The (u,v)-Calkin-Wilf Forest

TL;DR

This paper extends the Calkin-Wilf tree by exploring properties of a generalized (u,v)-Calkin-Wilf forest associated with specific matrices, revealing new symmetry and structural insights into rational number enumeration.

Contribution

It introduces a generalized (u,v)-Calkin-Wilf forest, extending known properties of the original tree to a broader setting involving matrices with nonnegative integer parameters.

Findings

Extended symmetry and successor formulas to the (u,v)-Calkin-Wilf forest

Analyzed the ancestry of rational numbers within the generalized trees

Connected the structure of these trees to matrix representations

Abstract

In this paper we consider a refinement, due to Nathanson, of the Calkin-Wilf tree.
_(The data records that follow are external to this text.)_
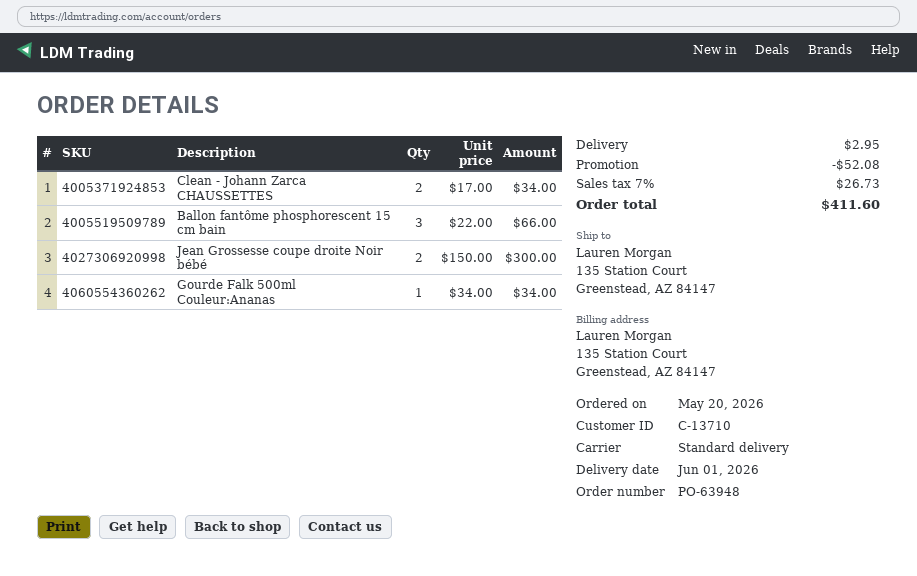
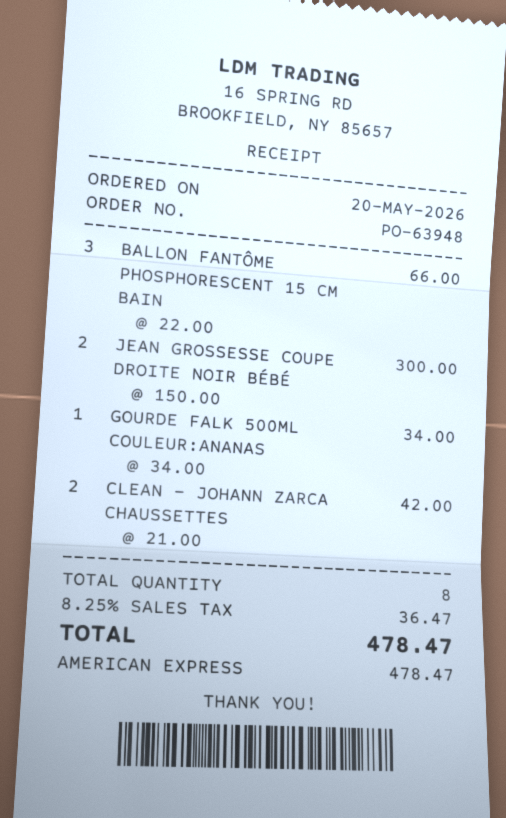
Clean - Johann Zarca CHAUSSETTES: 2 x 17.00 = 34.00 -> 2 x 21.00 = 42.00
discount: 52.08 -> none
shipping: 2.95 -> none
tax: 7% = 26.73 -> 8.25% = 36.47
total: 411.60 -> 478.47

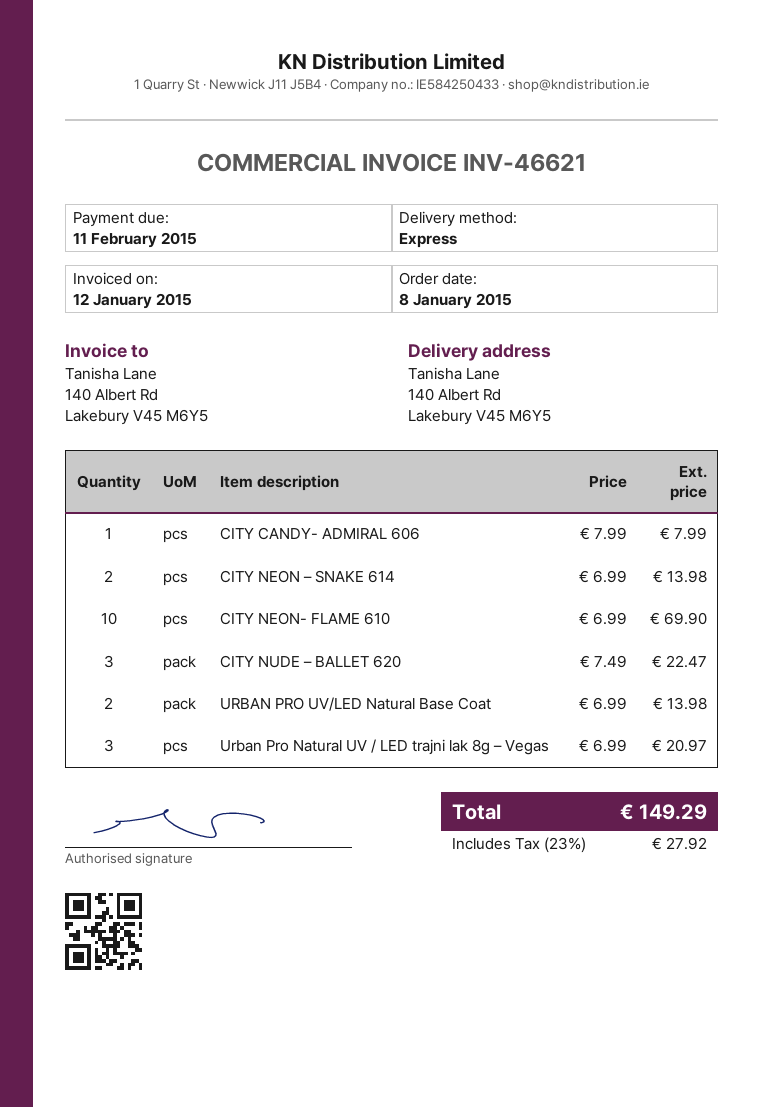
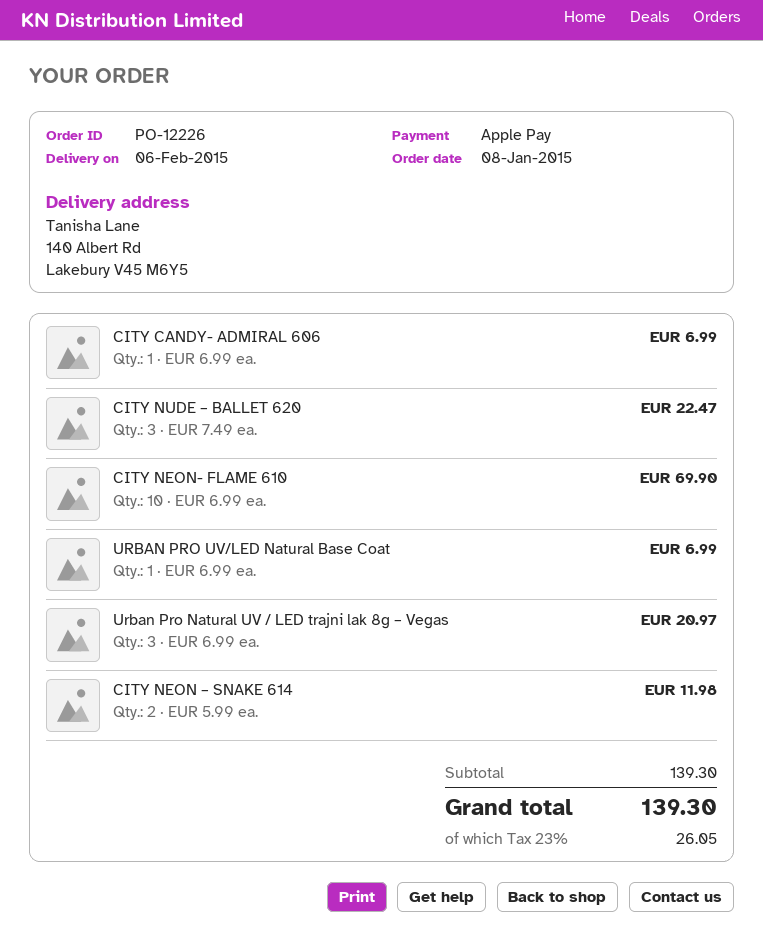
CITY CANDY- ADMIRAL 606: 1 x 7.99 = 7.99 -> 1 x 6.99 = 6.99
CITY NEON – SNAKE 614: 2 x 6.99 = 13.98 -> 2 x 5.99 = 11.98
URBAN PRO UV/LED Natural Base Coat: 2 x 6.99 = 13.98 -> 1 x 6.99 = 6.99
tax: 23% = 27.92 -> 23% = 26.05
total: 149.29 -> 139.30

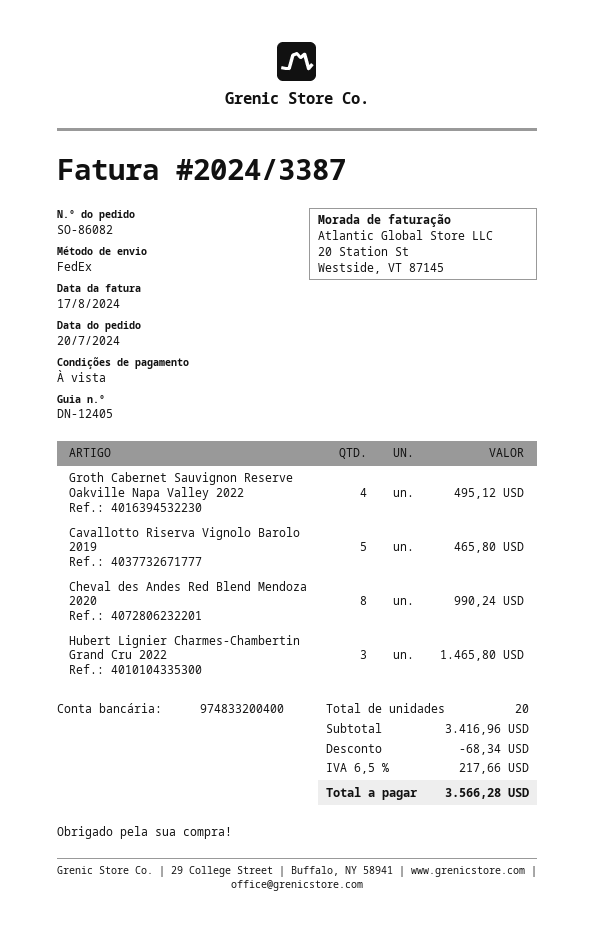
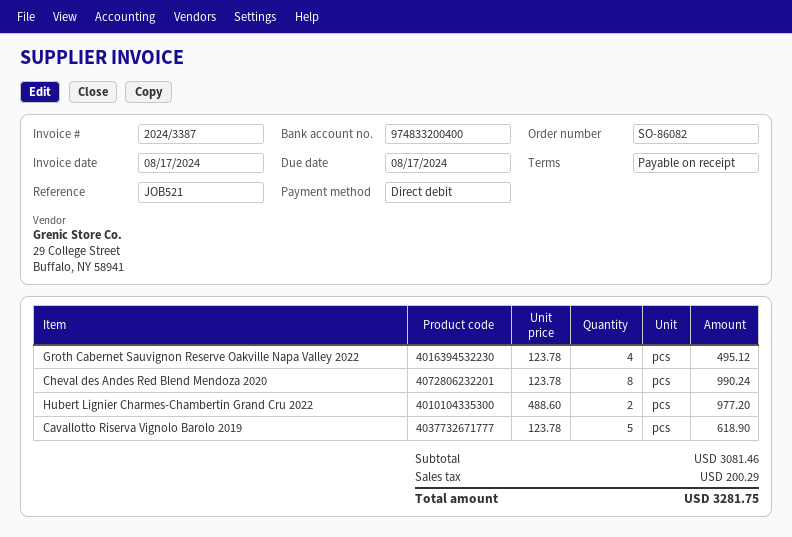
Cavallotto Riserva Vignolo Barolo 2019: 5 for 465.80 -> 5 for 618.90
Hubert Lignier Charmes-Chambertin Grand Cru 2022: 3 for 1465.80 -> 2 for 977.20
subtotal: 3416.96 -> 3081.46
discount: 68.34 -> none
tax: 217.66 -> 200.29
total: 3566.28 -> 3281.75

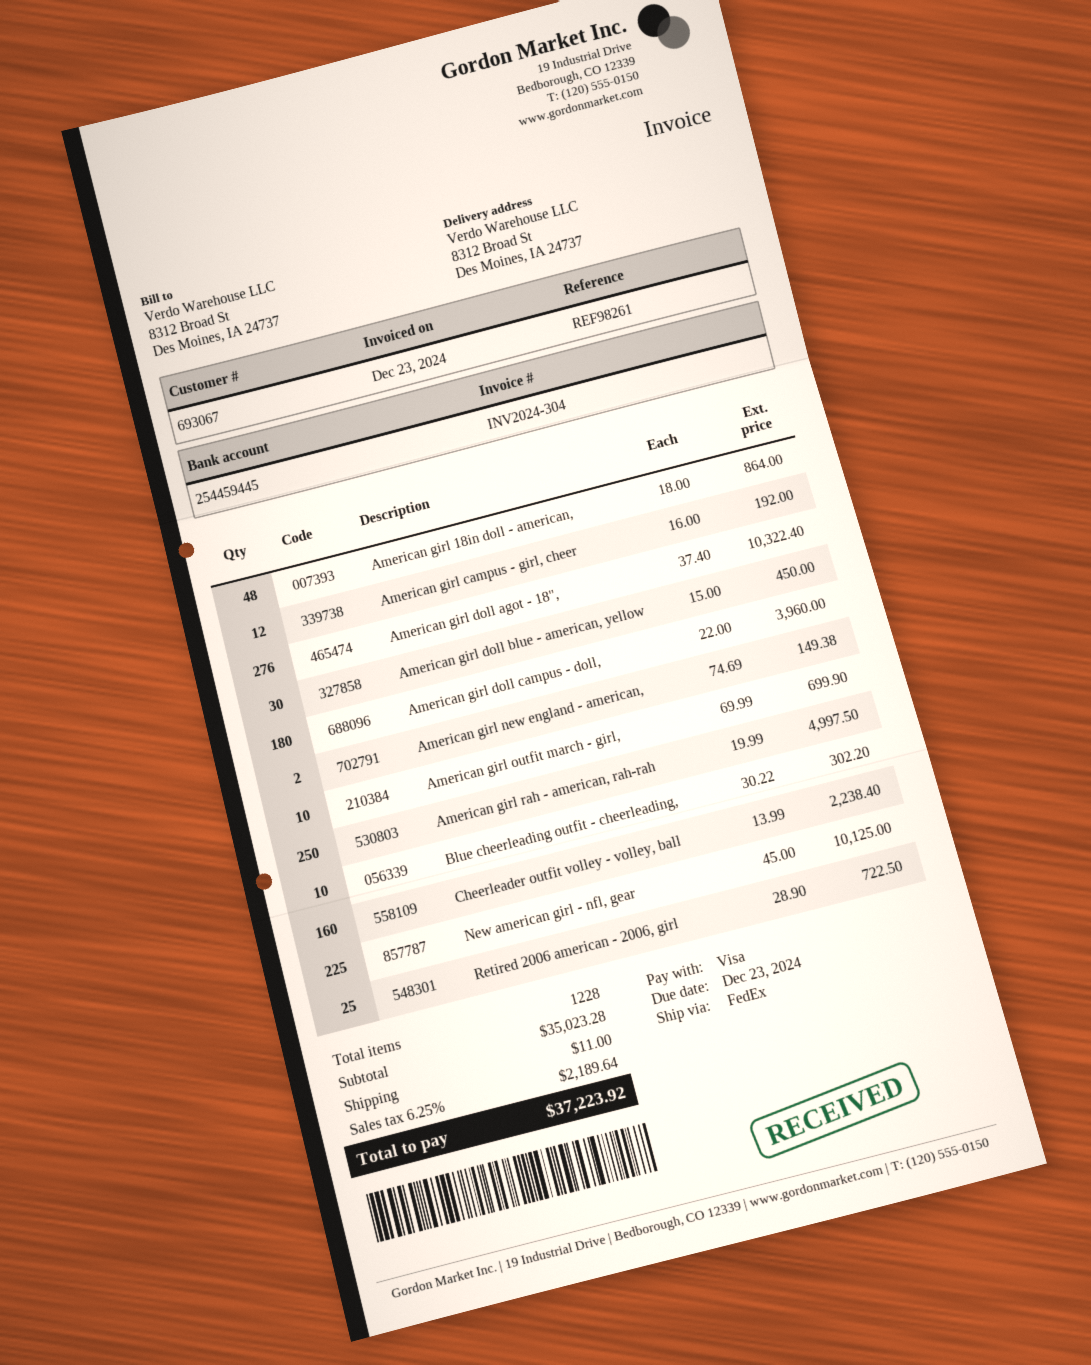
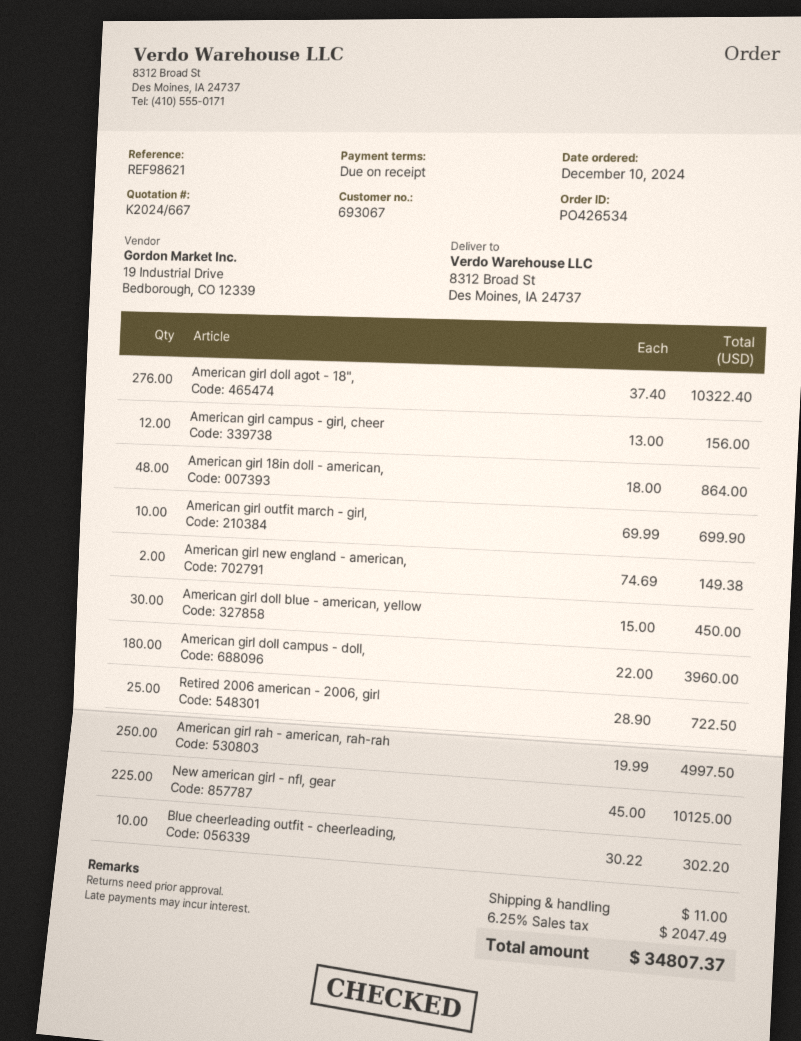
reference: REF98261 -> REF98621
American girl campus - girl, cheer: 12 x 16.00 = 192.00 -> 12 x 13.00 = 156.00
Cheerleader outfit volley - volley, ball: 160 x 13.99 = 2238.40 -> none
tax: 6.25% = 2189.64 -> 6.25% = 2047.49
total: 37223.92 -> 34807.37

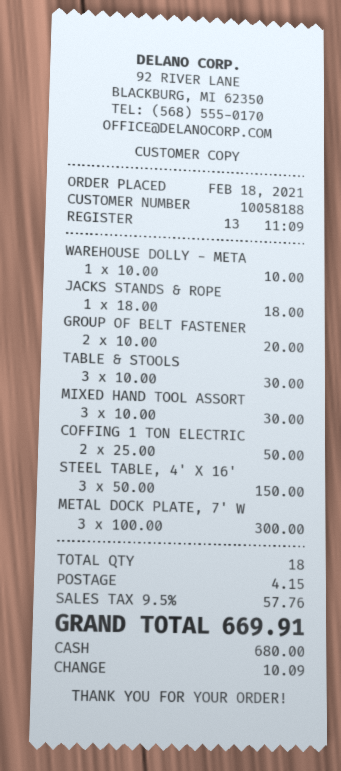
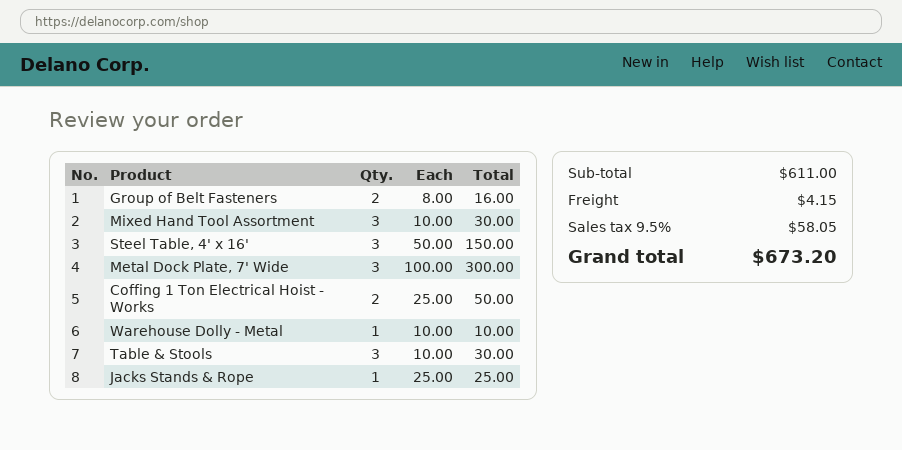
JACKS STANDS & ROPE: 1 x 18.00 = 18.00 -> 1 x 25.00 = 25.00
GROUP OF BELT FASTENER: 2 x 10.00 = 20.00 -> 2 x 8.00 = 16.00
tax: 9.5% = 57.76 -> 9.5% = 58.05
total: 669.91 -> 673.20

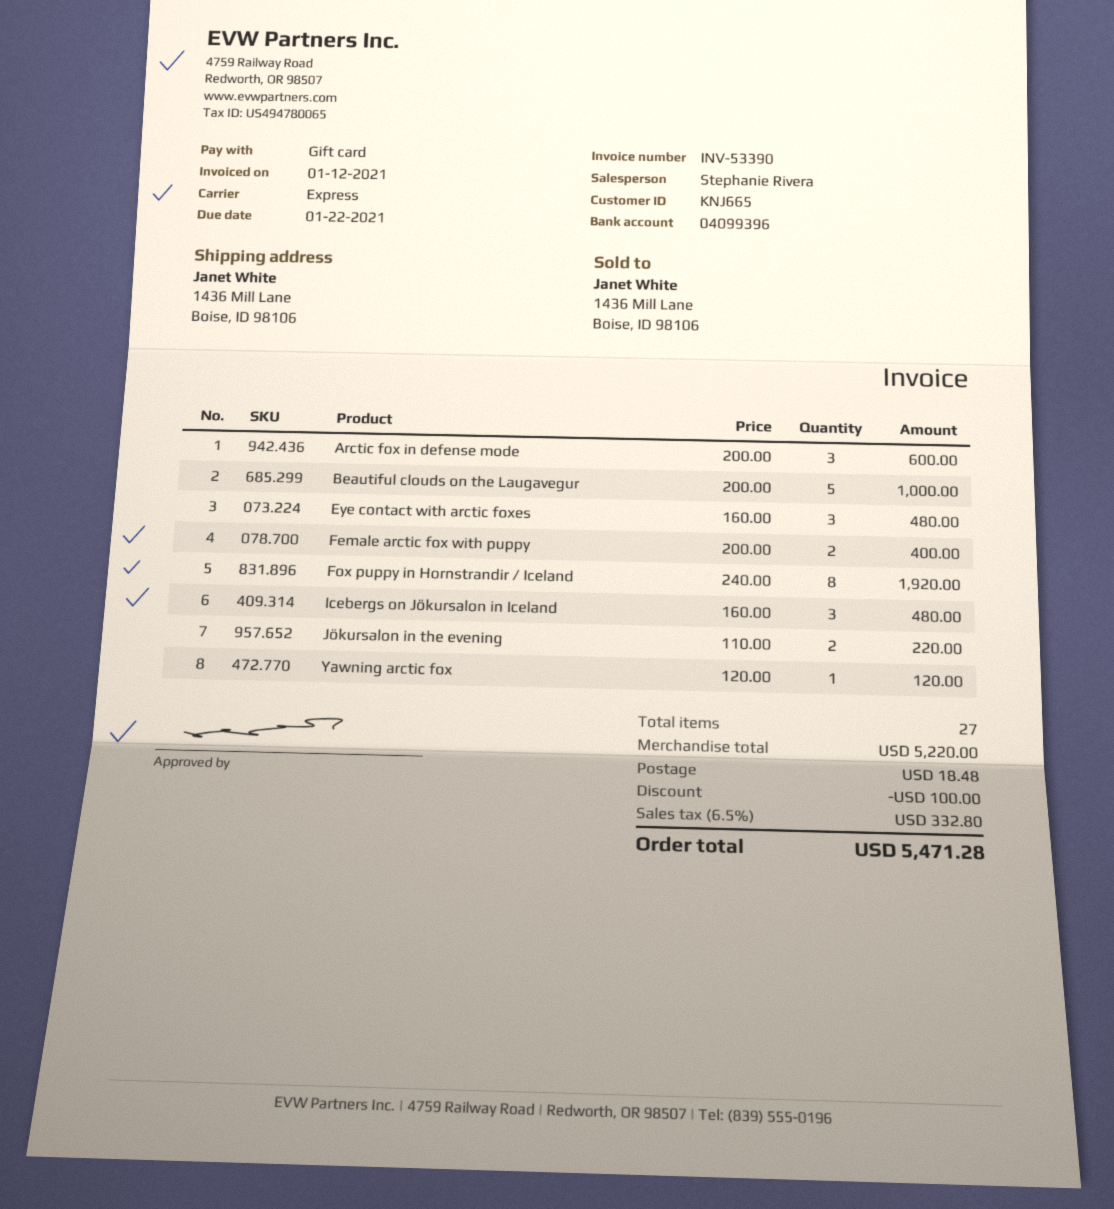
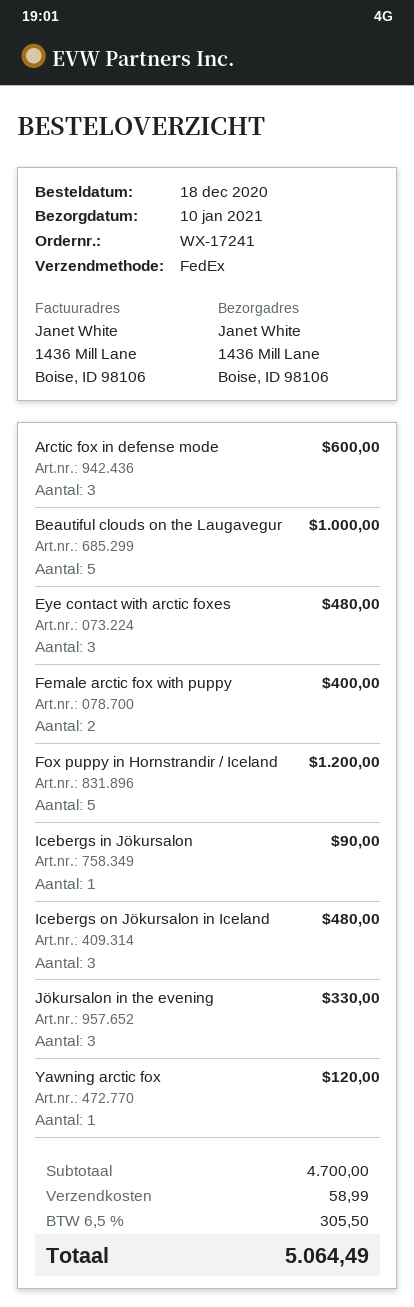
shipping method: express -> FedEx
Fox puppy in Hornstrandir / Iceland: 8 for 1920.00 -> 5 for 1200.00
Jökursalon in the evening: 2 for 220.00 -> 3 for 330.00
Icebergs in Jökursalon: none -> 1 for 90.00
subtotal: 5220.00 -> 4700.00
discount: 100.00 -> none
shipping: 18.48 -> 58.99
tax: 6.5% = 332.80 -> 6.5% = 305.50
total: 5471.28 -> 5064.49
In particular, we study the properties of such trees associated with the matrices $L_u=\begin{bmatrix} 1 & 0 \\ u & 1\end{bmatrix}$ and $R_v=\begin{bmatrix} 1 & v \\ 0& 1\end{bmatrix}$, where $u$ and $v$ are nonnegative integers. We extend several known results of the original Calkin-Wilf tree, including the symmetry, numerator-denominator, and successor formulas, to this new setting. Additionally, we study the ancestry of a rational number appearing in a generalized Calkin-Wilf tree.